RECORD EXCERPTS:

....

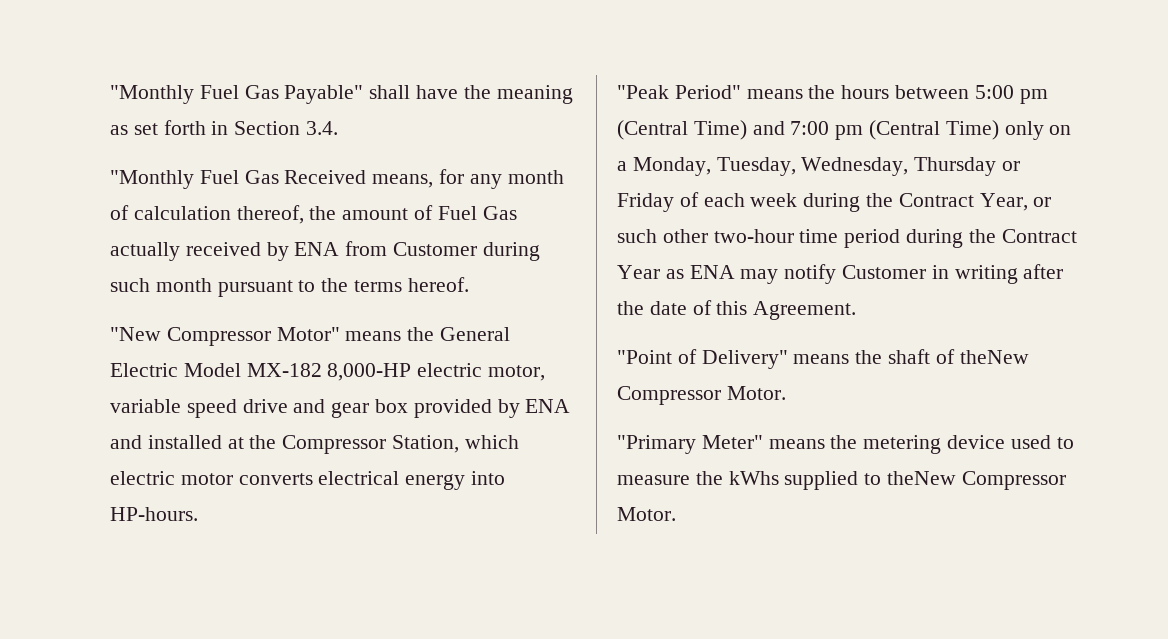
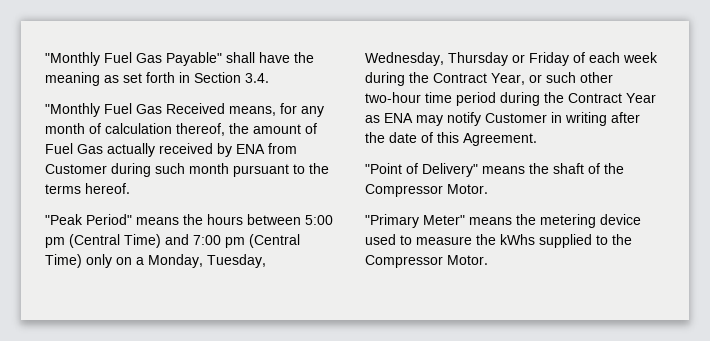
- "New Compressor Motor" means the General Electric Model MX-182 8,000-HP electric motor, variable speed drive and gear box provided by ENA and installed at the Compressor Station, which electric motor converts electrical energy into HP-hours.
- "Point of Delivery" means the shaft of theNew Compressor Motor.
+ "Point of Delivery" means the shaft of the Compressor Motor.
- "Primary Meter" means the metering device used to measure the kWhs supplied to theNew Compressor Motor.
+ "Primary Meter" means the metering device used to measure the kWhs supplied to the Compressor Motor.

....

WORK ITEM: If a record holds a picture, drop the picture and reproduce everything else exactly.

OUTPUT FOR THIS TASK:
- "New Compressor Motor" means the General Electric Model MX-182 8,000-HP electric motor, variable speed drive and gear box provided by ENA and installed at the Compressor Station, which electric motor converts electrical energy into HP-hours.
- "Point of Delivery" means the shaft of theNew Compressor Motor.
+ "Point of Delivery" means the shaft of the Compressor Motor.
- "Primary Meter" means the metering device used to measure the kWhs supplied to theNew Compressor Motor.
+ "Primary Meter" means the metering device used to measure the kWhs supplied to the Compressor Motor.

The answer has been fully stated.